SOURCE RECORDS:
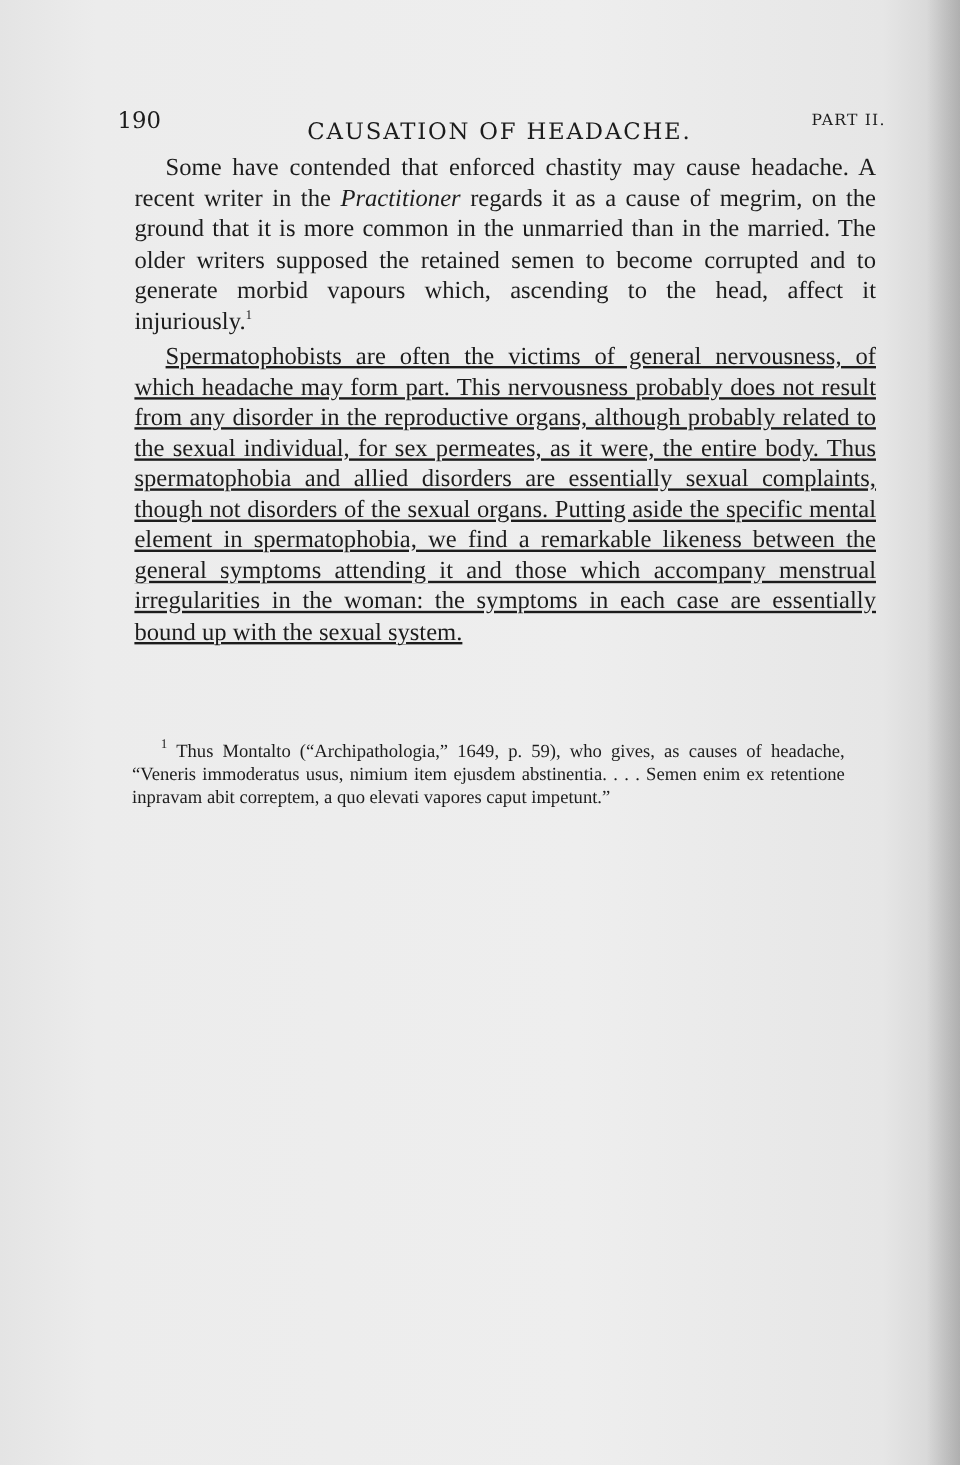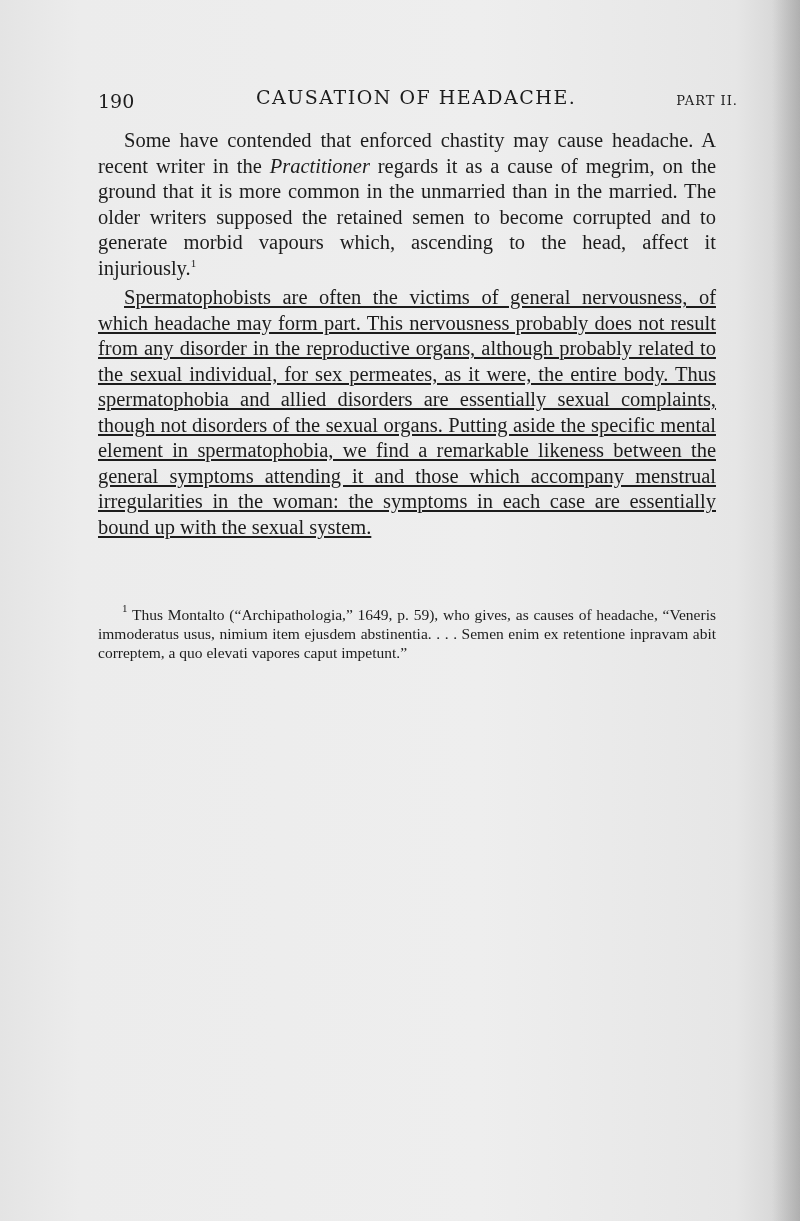--- a/index.html
+++ b/index.html
@@ -15,36 +15,36 @@
     background: linear-gradient(90deg, #e4e4e4 0%, #ececec 10%, #eeeeee 60%, #e6e6e6 92%, #cfcfcf 100%);
   }
   .spine {
     position: absolute; right: 0; top: 0; width: 28px; height: 1221px;
     background: linear-gradient(90deg, rgba(0,0,0,0) 0%, rgba(80,80,80,0.25) 100%);
   }
   .header {
     position: absolute; top: 86px; left: 98px; width: 640px; height: 30px;
   }
   .header .num { position: absolute; left: 0; top: 4px; font-size: 19px; }
-  .header .title { position: absolute; left: 158px; top: 0; font-size: 19px; letter-spacing: 1.5px; }
+  .header .title { position: absolute; left: 158px; top: 13px; font-size: 19px; letter-spacing: 1.5px; }
   .header .part { position: absolute; right: 0; top: 7px; font-size: 13px; letter-spacing: 1px; margin-left: 24px; }
   .body {
-    position: absolute; left: 98px; top: 128px; width: 618px;
+    position: absolute; left: 112px; top: 128px; width: 618px;
     font-family: "Liberation Serif", "DejaVu Serif", serif;
     font-size: 20.5px; line-height: 25.5px; text-align: justify;
   }
   .body p { margin: 0 0 0 0; text-indent: 26px; }
   .body p + p { margin-top: 4px; text-decoration: underline; }
   sup { font-size: 11px; vertical-align: 8px; line-height: 0; }
   .footnote {
     position: absolute; left: 98px; top: 605px; width: 618px;
     font-family: "Liberation Serif", "DejaVu Serif", serif;
     font-size: 15.5px; line-height: 19px; text-align: justify;
   }
-  .footnote p { margin: 0; text-indent: 24px; }
+  .footnote p { margin: 12px; text-indent: 24px; }
   .bleed {
     position: absolute; left: 98px; top: 720px; width: 640px; height: 440px;
     opacity: 0.12; font-size: 12px; line-height: 16px; color: #555;
     font-family: "Liberation Serif", serif;
   }
 </style>
 </head>
 <body>
 
 <div class="page">

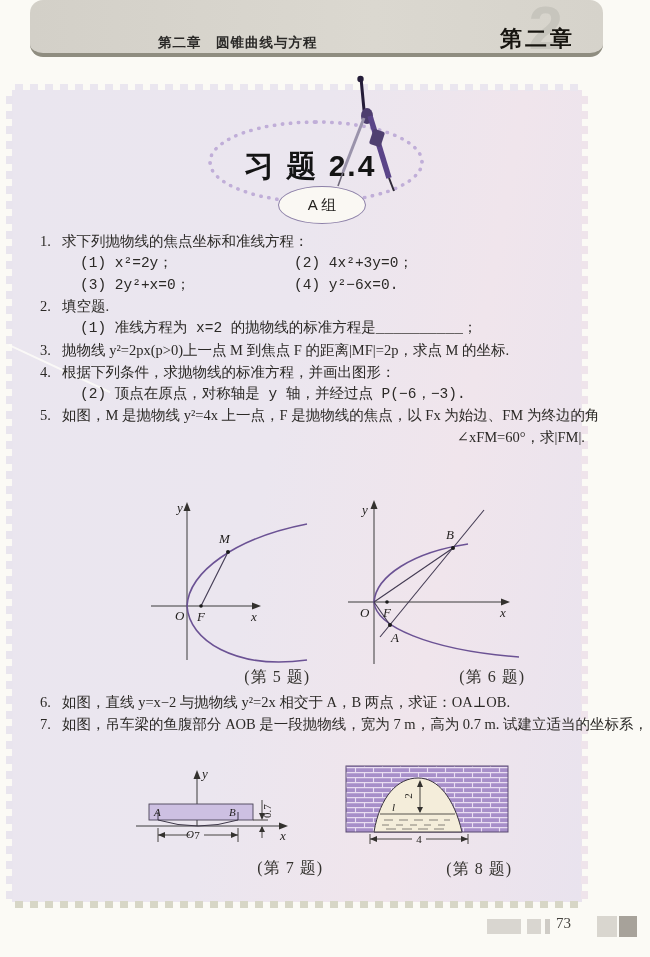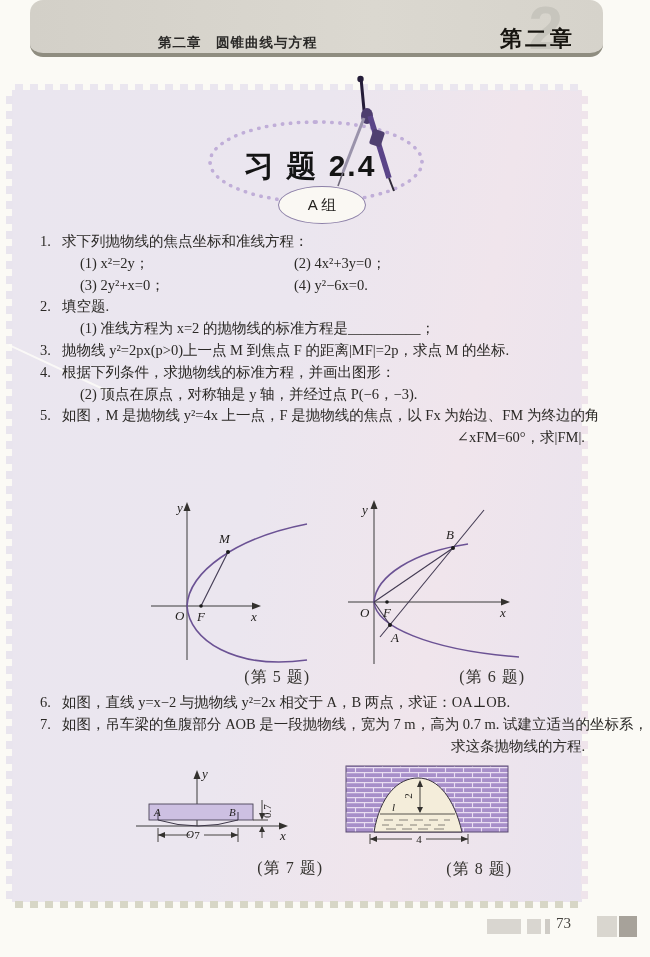--- a/index.html
+++ b/index.html
@@ -44,21 +44,21 @@
           font-family:"Liberation Sans","DejaVu Sans",sans-serif; }
   .compass { position:absolute; left:322px; top:-14px; width:72px; height:118px; }
 
   
   .problems { position:absolute; left:28px; width:545px; font-size:14.5px; line-height:21.8px;
           color:#2b2926; white-space:nowrap; }
   .blk1 { top:141px; }
   .blk2 { top:602px; }
   .pline { display:flex; }
   .pnum { width:22px; flex:none; }
-  .sub { padding-left:40px; display:flex; }
+  .sub { padding-left:40px; display:flex;font-family:Liberation Mono, monospace; }
   .sub .col { width:214px; flex:none; }
   .cont { padding-left:28px;text-align:right; }
 
   
   svg { position:absolute; overflow:visible; }
   .figcap { position:absolute; font-size:16px; color:#35332f; text-align:right; letter-spacing:1px; }
   .axis { stroke:#3a3a3a; stroke-width:1; fill:none; }
   .curve { stroke:#6b5294; stroke-width:1.6; fill:none; }
   .seg { stroke:#423a52; stroke-width:1.1; fill:none; }
   .lbl { font-family:"Liberation Serif","DejaVu Serif",serif; font-style:italic; font-size:13px; fill:#1f1d1b; }
@@ -192,21 +192,20 @@
 
     <div class="problems blk2">
       <div class="pline">
           <span class="pnum">6.</span>
           <span>如图，直线 y=x−2 与抛物线 y²=2x 相交于 A，B 两点，求证：OA⊥OB.</span>
         </div>
       <div class="pline">
           <span class="pnum">7.</span>
           <span>如图，吊车梁的鱼腹部分 AOB 是一段抛物线，宽为 7 m，高为 0.7 m. 试建立适当的坐标系，</span>
         </div>
-      <div class="cont">求这条抛物线的方程.</div>
     </div>
 
     <svg style="left:104px; top:676px;" width="207" height="90" viewBox="0 0 207 90">
       <g>
         <line class="axis" x1="81" y1="8" x2="81" y2="60"></line>
         <polygon class="ah" points="77.5,13 81,4 84.5,13"></polygon>
         <text class="lbl" x="86" y="12">y</text>
       </g>
       <g>
         <line class="axis" x1="20" y1="60" x2="168" y2="60"></line>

HOW TO COMPLETE THIS TASK:
Print the material above word for word, and keep the pictures out of it.

ANSWER BOX:
--- a/index.html
+++ b/index.html
@@ -15,36 +15,36 @@
     background: linear-gradient(90deg, #e4e4e4 0%, #ececec 10%, #eeeeee 60%, #e6e6e6 92%, #cfcfcf 100%);
   }
   .spine {
     position: absolute; right: 0; top: 0; width: 28px; height: 1221px;
     background: linear-gradient(90deg, rgba(0,0,0,0) 0%, rgba(80,80,80,0.25) 100%);
   }
   .header {
     position: absolute; top: 86px; left: 98px; width: 640px; height: 30px;
   }
   .header .num { position: absolute; left: 0; top: 4px; font-size: 19px; }
-  .header .title { position: absolute; left: 158px; top: 0; font-size: 19px; letter-spacing: 1.5px; }
+  .header .title { position: absolute; left: 158px; top: 13px; font-size: 19px; letter-spacing: 1.5px; }
   .header .part { position: absolute; right: 0; top: 7px; font-size: 13px; letter-spacing: 1px; margin-left: 24px; }
   .body {
-    position: absolute; left: 98px; top: 128px; width: 618px;
+    position: absolute; left: 112px; top: 128px; width: 618px;
     font-family: "Liberation Serif", "DejaVu Serif", serif;
     font-size: 20.5px; line-height: 25.5px; text-align: justify;
   }
   .body p { margin: 0 0 0 0; text-indent: 26px; }
   .body p + p { margin-top: 4px; text-decoration: underline; }
   sup { font-size: 11px; vertical-align: 8px; line-height: 0; }
   .footnote {
     position: absolute; left: 98px; top: 605px; width: 618px;
     font-family: "Liberation Serif", "DejaVu Serif", serif;
     font-size: 15.5px; line-height: 19px; text-align: justify;
   }
-  .footnote p { margin: 0; text-indent: 24px; }
+  .footnote p { margin: 12px; text-indent: 24px; }
   .bleed {
     position: absolute; left: 98px; top: 720px; width: 640px; height: 440px;
     opacity: 0.12; font-size: 12px; line-height: 16px; color: #555;
     font-family: "Liberation Serif", serif;
   }
 </style>
 </head>
 <body>
 
 <div class="page">

--- a/index.html
+++ b/index.html
@@ -44,21 +44,21 @@
           font-family:"Liberation Sans","DejaVu Sans",sans-serif; }
   .compass { position:absolute; left:322px; top:-14px; width:72px; height:118px; }
 
   
   .problems { position:absolute; left:28px; width:545px; font-size:14.5px; line-height:21.8px;
           color:#2b2926; white-space:nowrap; }
   .blk1 { top:141px; }
   .blk2 { top:602px; }
   .pline { display:flex; }
   .pnum { width:22px; flex:none; }
-  .sub { padding-left:40px; display:flex; }
+  .sub { padding-left:40px; display:flex;font-family:Liberation Mono, monospace; }
   .sub .col { width:214px; flex:none; }
   .cont { padding-left:28px;text-align:right; }
 
   
   svg { position:absolute; overflow:visible; }
   .figcap { position:absolute; font-size:16px; color:#35332f; text-align:right; letter-spacing:1px; }
   .axis { stroke:#3a3a3a; stroke-width:1; fill:none; }
   .curve { stroke:#6b5294; stroke-width:1.6; fill:none; }
   .seg { stroke:#423a52; stroke-width:1.1; fill:none; }
   .lbl { font-family:"Liberation Serif","DejaVu Serif",serif; font-style:italic; font-size:13px; fill:#1f1d1b; }
@@ -192,21 +192,20 @@
 
     <div class="problems blk2">
       <div class="pline">
           <span class="pnum">6.</span>
           <span>如图，直线 y=x−2 与抛物线 y²=2x 相交于 A，B 两点，求证：OA⊥OB.</span>
         </div>
       <div class="pline">
           <span class="pnum">7.</span>
           <span>如图，吊车梁的鱼腹部分 AOB 是一段抛物线，宽为 7 m，高为 0.7 m. 试建立适当的坐标系，</span>
         </div>
-      <div class="cont">求这条抛物线的方程.</div>
     </div>
 
     <svg style="left:104px; top:676px;" width="207" height="90" viewBox="0 0 207 90">
       <g>
         <line class="axis" x1="81" y1="8" x2="81" y2="60"></line>
         <polygon class="ah" points="77.5,13 81,4 84.5,13"></polygon>
         <text class="lbl" x="86" y="12">y</text>
       </g>
       <g>
         <line class="axis" x1="20" y1="60" x2="168" y2="60"></line>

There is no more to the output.